Friday, August 17, 2012

It's Time to Get Fracking!

I have been mostly ambivalent about fracking an the extraction of natural gas from the Marcellus shale deposit. But the news that US CO2 emissions have fallen to 1992 levels almost entirely because of energy producers shifting away from coal and instead using natural gas has won me over. To have fallen to 1992 levels of CO2 with no regulation, no caps, no carbon tax, and no increased prices to consumers is just incredible. Imagine the impact if we converted more cars into natural gas vehicles?

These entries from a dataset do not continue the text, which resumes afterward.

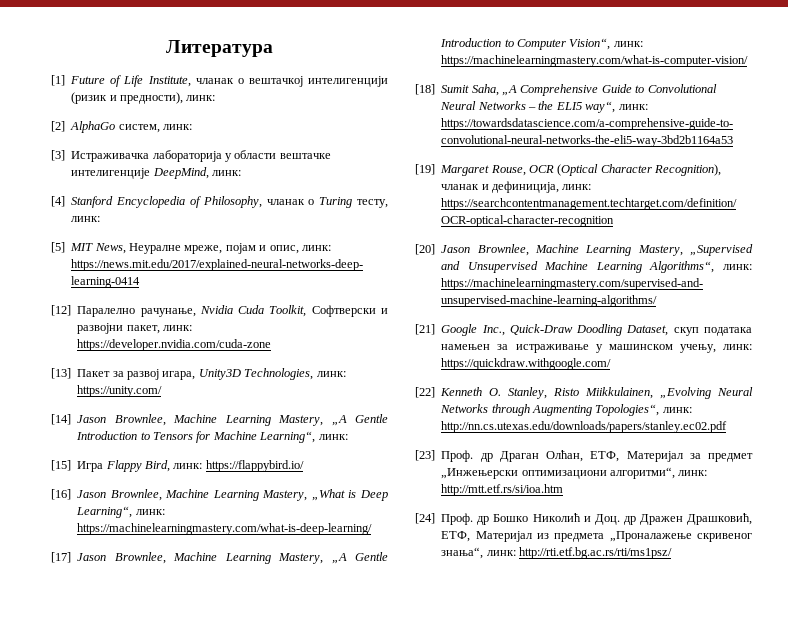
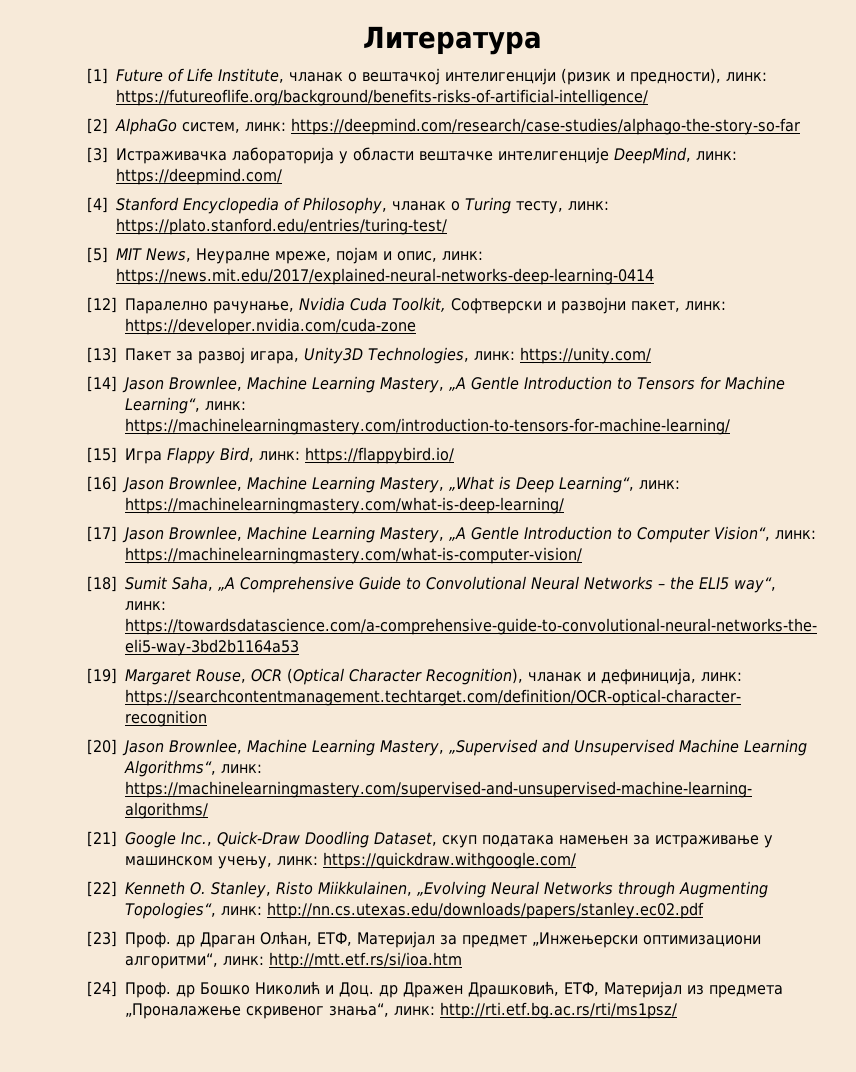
- [1] Future of Life Institute, чланак о вештачкој интелигенцији (ризик и предности), линк:
+ [1] Future of Life Institute, чланак о вештачкој интелигенцији (ризик и предности), линк: https://futureoflife.org/background/benefits-risks-of-artificial-intelligence/
- [2] AlphaGo систем, линк:
+ [2] AlphaGo систем, линк: https://deepmind.com/research/case-studies/alphago-the-story-so-far
- [3] Истраживачка лабораторија у области вештачке интелигенције DeepMind, линк:
+ [3] Истраживачка лабораторија у области вештачке интелигенције DeepMind, линк: https://deepmind.com/
- [4] Stanford Encyclopedia of Philosophy, чланак о Turing тесту, линк:
+ [4] Stanford Encyclopedia of Philosophy, чланак о Turing тесту, линк: https://plato.stanford.edu/entries/turing-test/
- [14] Jason Brownlee, Machine Learning Mastery, „A Gentle Introduction to Tensors for Machine Learning“, линк:
+ [14] Jason Brownlee, Machine Learning Mastery, „A Gentle Introduction to Tensors for Machine Learning“, линк: https://machinelearningmastery.com/introduction-to-tensors-for-machine-learning/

I've researched this issue and I've taught this. I understand quite well the arguments put forward by environmentalists. I understand their concern about contamination of the water by the chemicals used in the fracking process. But ground water contamination from fracking is rare. In fact there is one documented place where ground water contamination from fracking may have ocurred - Pavilion, WY. Pavilion is a remote town of about 160 people. High levels of the chemicals linked to fracking have been found in groundwater supplies and the EPA is testing to confirm the source. But the aquifer in Pavilion was located only a few hundred feet above the shale gas deposit.

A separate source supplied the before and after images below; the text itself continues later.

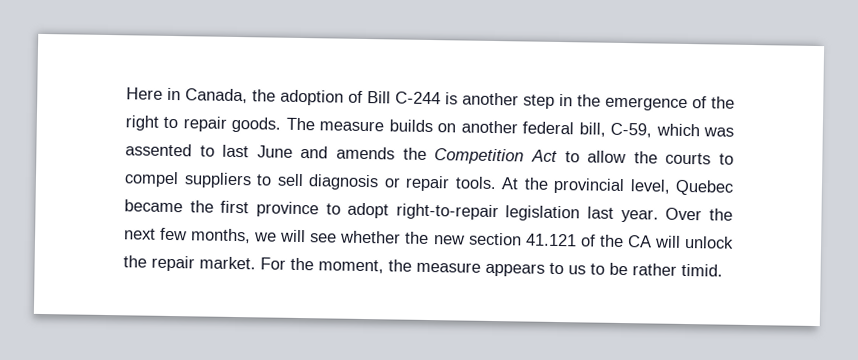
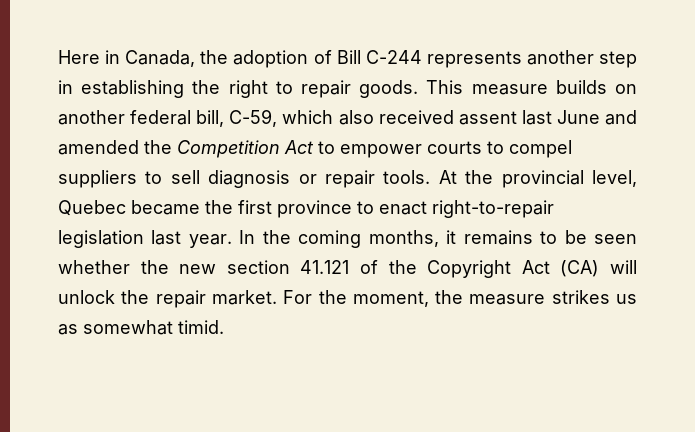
- Here in Canada, the adoption of Bill C-244 is another step in the emergence of the right to repair goods.
+ Here in Canada, the adoption of Bill C-244 represents another step in establishing the right to repair goods.
- The measure builds on another federal bill, C-59, which was assented to last June and amends the Competition Act to allow the courts to compel suppliers to sell diagnosis or repair tools.
+ This measure builds on another federal bill, C-59, which also received assent last June and amended the Competition Act to empower courts to compel suppliers to sell diagnosis or repair tools.
- At the provincial level, Quebec became the first province to adopt right-to-repair legislation last year.
+ At the provincial level, Quebec became the first province to enact right-to-repair legislation last year.
- Over the next few months, we will see whether the new section 41.121 of the CA will unlock the repair market.
+ In the coming months, it remains to be seen whether the new section 41.121 of the Copyright Act (CA) will unlock the repair market.
- For the moment, the measure appears to us to be rather timid.
+ For the moment, the measure strikes us as somewhat timid.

The Marcellus shale is so deep below natural aquifers - several thousand feet - that there is little to no risk of water contamination. Surface spills remain a risk, but a small risk. A recent study by Robert Jackson, a biology professor at the Nicholas School of the Environment at Duke University, has been used by fracking opponents because the study found "salty, mineral-rich fluids deep beneath Pennsylvania's natural gas fields are likely seeping upward thousands of feet into drinking water supplies." Opponents have used that finding to warn that fracking byproducts may do the same. But those opponents ignore other key aspects of the study - "the fluids were natural and not the byproduct of drilling or hydraulic fracturing" and "No drilling chemicals were detected in the water, and there was no correlation between where the natural brine was detected and where drilling takes place." Further, Jackson has said "We don't know if this happens over a couple of years, or over millennia" and he "considers it unlikely that frack fluids and injected man-made waste are migrating into drinking water supplies."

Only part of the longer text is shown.